In the second, the Art Department came in for very heavy criticism. Why? Because the head of department was, that year, teaching in lower school. The inspector decided that he should teach at GCSE and “A” level, for no reason other than her own prejudices. Although we were able to modify the report, there was no apology.
I think that, when there is a lay inspector from a local housing estate involved, then I may start feeling that Ofsted is not the puppet of the Government as is evident from the disgraceful Downhills and Haringey saga.
The problem is that any decent system of monitoring costs money.
There’s one very serious problem in all this which I haven’t seen much discussed. I’d appreciate any suggestions/links to helpful websites/publications.
We do need some reliable measures of school effectiveness to make reliable comparisons.
And a very worrying question is: how How far can we now trust OFSTED? Until 2000 Chris Woodhead, who ran it, seemed to relish being widely loathed and provoking outrage.
Saying this may not make me popular, but personally I never had a problem with schools being told some home truths. Provided they were true. In 1994, becoming a new school governor of a primary which went into ‘Special Measures’ I found both the OFSTED inspectors and the HMI very helpful. They were an external source of expert advice, not just about the strengths and weaknesses of the school, but what needed to change, the key priorities, and the pace required.

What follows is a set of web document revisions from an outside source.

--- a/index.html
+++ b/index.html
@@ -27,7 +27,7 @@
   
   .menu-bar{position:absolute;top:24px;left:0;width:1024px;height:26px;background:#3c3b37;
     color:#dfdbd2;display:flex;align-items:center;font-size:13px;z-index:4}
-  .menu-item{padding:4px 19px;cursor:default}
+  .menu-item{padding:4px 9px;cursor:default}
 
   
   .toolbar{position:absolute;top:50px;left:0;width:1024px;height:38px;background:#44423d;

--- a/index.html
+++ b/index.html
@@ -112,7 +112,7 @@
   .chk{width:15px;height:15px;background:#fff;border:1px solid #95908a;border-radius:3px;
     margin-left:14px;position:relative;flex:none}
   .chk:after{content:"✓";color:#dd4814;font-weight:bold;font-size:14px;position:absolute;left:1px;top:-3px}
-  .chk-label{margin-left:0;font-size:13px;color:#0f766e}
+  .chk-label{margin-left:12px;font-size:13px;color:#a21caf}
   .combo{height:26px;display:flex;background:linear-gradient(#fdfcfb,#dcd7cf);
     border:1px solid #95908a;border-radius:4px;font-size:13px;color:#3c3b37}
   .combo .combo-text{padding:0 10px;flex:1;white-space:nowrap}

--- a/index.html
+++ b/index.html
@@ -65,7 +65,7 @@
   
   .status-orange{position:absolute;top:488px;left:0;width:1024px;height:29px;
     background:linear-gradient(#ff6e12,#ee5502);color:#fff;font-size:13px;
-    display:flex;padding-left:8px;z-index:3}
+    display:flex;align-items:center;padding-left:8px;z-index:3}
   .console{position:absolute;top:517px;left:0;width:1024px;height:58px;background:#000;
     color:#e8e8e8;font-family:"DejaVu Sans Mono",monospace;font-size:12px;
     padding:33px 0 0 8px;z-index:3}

Even their names inspired my trust. Our HMI was Martin Cribb and the contact person at the DFE was Elizabeth Passmore. Mr Cribb was charming; and extremely perceptive with razor sharp observations and comments which were always constructive. There was no point trying to bullshit him. Nor was there any bullshit in what he or his colleagues wrote or told us. It was thoughtful judgements based on factual evidence. (I realise other schools had a totally different experience of OFSTED teams.)

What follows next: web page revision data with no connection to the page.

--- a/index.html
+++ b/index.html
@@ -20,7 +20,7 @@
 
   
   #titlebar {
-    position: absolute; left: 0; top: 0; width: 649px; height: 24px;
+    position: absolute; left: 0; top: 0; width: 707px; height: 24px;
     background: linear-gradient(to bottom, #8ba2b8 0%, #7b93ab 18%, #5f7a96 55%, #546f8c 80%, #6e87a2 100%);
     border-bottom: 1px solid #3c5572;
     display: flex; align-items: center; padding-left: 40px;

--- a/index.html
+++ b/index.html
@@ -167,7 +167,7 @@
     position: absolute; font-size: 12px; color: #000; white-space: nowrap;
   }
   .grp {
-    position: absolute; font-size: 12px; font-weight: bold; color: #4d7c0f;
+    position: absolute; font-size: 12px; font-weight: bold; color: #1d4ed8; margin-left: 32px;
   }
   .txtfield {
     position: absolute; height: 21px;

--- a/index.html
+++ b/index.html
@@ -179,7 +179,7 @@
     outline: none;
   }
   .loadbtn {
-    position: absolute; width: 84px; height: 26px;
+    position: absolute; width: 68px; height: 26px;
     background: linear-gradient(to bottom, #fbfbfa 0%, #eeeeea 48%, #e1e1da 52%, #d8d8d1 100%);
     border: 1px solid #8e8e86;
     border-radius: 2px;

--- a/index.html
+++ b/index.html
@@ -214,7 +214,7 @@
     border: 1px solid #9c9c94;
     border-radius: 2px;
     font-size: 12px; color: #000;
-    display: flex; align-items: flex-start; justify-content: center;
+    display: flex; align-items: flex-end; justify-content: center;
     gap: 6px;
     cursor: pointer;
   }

Best of all it seemed to me they had no agenda apart from a relentless focus on school improvement. Which the Governors, school staff, and local authority (Haringey) shared.
There was no sales pitch for some politician’s daft ideas – whether Tony Blair’s or Michael Gove’s pet schemes. And certainly no compulsion for parents to have their kids forced to become guinea pigs in an untested experiment.
But right now I know hardly anyone who trusts OFSTED judgements and is not totally cynical about its criteria.
Yet we do need a school inspection regime we can trust. Just as I want a surveyor who tells me the bad news about my roof; an accountant who is cruelly honest about my finances; and a hospital consultant who doesn’t pause before the operation to announce: “We use and recommend Dracula blood products”.
Kemnal (and they might well not be the only academy chain on this list) are such a new and inexperienced provider that none of their schools have been through an Ofsted inspection since they have been overseeing it.
Don’t forget folks, it’s all about proven track records!